- _Dataset entries_:
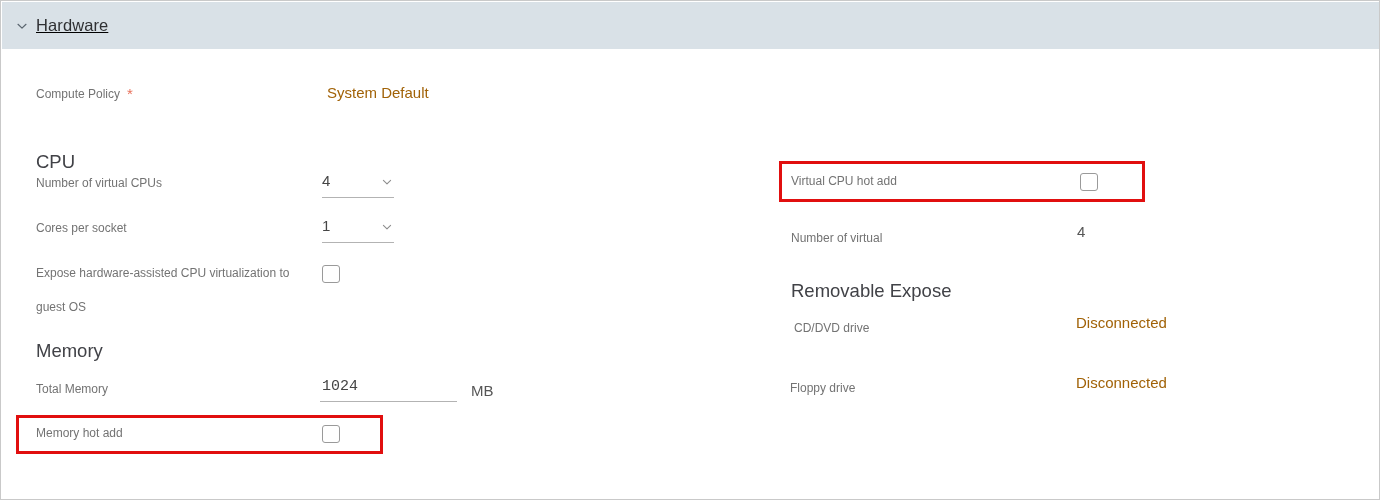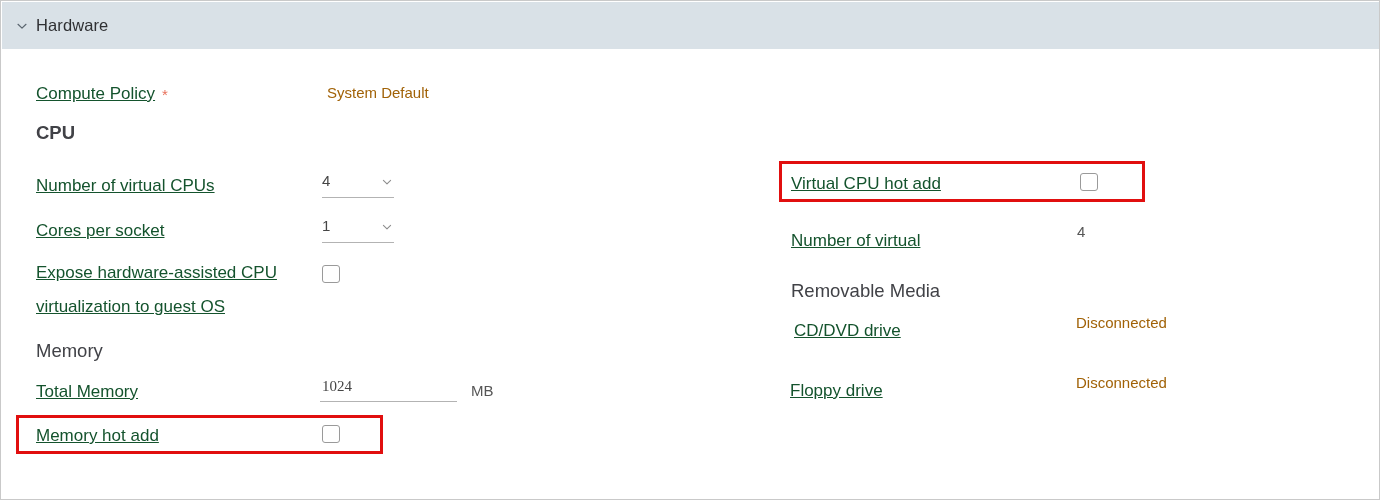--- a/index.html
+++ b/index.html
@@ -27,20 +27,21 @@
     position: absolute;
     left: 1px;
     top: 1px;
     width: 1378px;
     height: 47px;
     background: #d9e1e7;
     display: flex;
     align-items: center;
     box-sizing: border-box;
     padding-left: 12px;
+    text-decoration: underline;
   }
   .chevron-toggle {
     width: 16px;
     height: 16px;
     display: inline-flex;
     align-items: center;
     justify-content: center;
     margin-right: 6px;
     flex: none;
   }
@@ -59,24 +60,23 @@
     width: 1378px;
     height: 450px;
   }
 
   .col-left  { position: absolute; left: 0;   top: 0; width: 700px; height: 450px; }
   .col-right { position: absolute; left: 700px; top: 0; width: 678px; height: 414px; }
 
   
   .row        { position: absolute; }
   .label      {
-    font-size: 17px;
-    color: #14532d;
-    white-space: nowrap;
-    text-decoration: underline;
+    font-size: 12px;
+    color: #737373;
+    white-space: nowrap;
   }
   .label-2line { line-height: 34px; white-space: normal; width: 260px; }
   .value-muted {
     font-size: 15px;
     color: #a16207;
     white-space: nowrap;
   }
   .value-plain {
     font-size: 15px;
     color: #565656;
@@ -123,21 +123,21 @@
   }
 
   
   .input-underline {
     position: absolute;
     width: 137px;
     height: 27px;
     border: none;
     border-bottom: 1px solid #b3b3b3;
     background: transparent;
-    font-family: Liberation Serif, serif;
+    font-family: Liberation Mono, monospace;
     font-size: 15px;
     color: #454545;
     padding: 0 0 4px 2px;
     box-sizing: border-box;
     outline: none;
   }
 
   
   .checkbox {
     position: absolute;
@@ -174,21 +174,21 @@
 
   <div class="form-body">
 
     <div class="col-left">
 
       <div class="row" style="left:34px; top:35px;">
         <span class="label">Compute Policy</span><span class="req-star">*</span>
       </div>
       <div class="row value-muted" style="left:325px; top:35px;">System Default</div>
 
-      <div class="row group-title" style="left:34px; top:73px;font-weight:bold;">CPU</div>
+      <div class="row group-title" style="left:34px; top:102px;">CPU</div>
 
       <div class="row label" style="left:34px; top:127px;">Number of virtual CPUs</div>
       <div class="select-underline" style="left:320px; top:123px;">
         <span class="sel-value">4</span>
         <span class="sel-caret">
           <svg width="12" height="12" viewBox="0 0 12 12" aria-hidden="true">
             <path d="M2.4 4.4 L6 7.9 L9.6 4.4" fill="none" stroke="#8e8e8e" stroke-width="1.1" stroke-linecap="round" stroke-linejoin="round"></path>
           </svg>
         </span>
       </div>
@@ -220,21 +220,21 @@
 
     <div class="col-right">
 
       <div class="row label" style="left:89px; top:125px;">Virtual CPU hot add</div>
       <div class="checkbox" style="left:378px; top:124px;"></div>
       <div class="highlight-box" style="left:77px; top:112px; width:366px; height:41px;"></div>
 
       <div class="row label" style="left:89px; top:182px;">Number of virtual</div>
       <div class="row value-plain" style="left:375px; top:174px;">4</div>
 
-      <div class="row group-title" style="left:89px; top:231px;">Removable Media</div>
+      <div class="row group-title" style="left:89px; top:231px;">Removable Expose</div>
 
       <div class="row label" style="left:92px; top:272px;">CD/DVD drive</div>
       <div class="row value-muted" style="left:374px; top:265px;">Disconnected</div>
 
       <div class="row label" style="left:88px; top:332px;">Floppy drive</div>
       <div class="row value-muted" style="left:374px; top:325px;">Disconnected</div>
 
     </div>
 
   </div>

* * *

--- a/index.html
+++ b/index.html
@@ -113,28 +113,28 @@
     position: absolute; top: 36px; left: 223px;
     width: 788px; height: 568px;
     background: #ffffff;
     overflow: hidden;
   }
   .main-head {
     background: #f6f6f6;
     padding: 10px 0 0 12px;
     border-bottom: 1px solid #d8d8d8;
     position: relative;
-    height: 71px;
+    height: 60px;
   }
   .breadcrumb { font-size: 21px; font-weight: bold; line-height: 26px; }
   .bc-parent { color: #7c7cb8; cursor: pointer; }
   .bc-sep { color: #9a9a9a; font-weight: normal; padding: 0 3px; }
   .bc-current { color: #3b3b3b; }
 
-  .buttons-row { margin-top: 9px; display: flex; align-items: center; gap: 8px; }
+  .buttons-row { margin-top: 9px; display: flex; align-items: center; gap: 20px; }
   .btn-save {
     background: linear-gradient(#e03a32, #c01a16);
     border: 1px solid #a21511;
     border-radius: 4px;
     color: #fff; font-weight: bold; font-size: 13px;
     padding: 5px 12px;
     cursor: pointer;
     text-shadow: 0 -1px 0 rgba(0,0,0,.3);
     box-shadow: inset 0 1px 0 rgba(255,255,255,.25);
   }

- _Work to complete_: Please give an exact copy of the entries above, from the line with "position: absolute; top: 36px;" down to the line with "#7c7cb8; cursor: pointer;", inclusive, and nothing else.

- _Solution_:
     position: absolute; top: 36px; left: 223px;
     width: 788px; height: 568px;
     background: #ffffff;
     overflow: hidden;
   }
   .main-head {
     background: #f6f6f6;
     padding: 10px 0 0 12px;
     border-bottom: 1px solid #d8d8d8;
     position: relative;
-    height: 71px;
+    height: 60px;
   }
   .breadcrumb { font-size: 21px; font-weight: bold; line-height: 26px; }
   .bc-parent { color: #7c7cb8; cursor: pointer; }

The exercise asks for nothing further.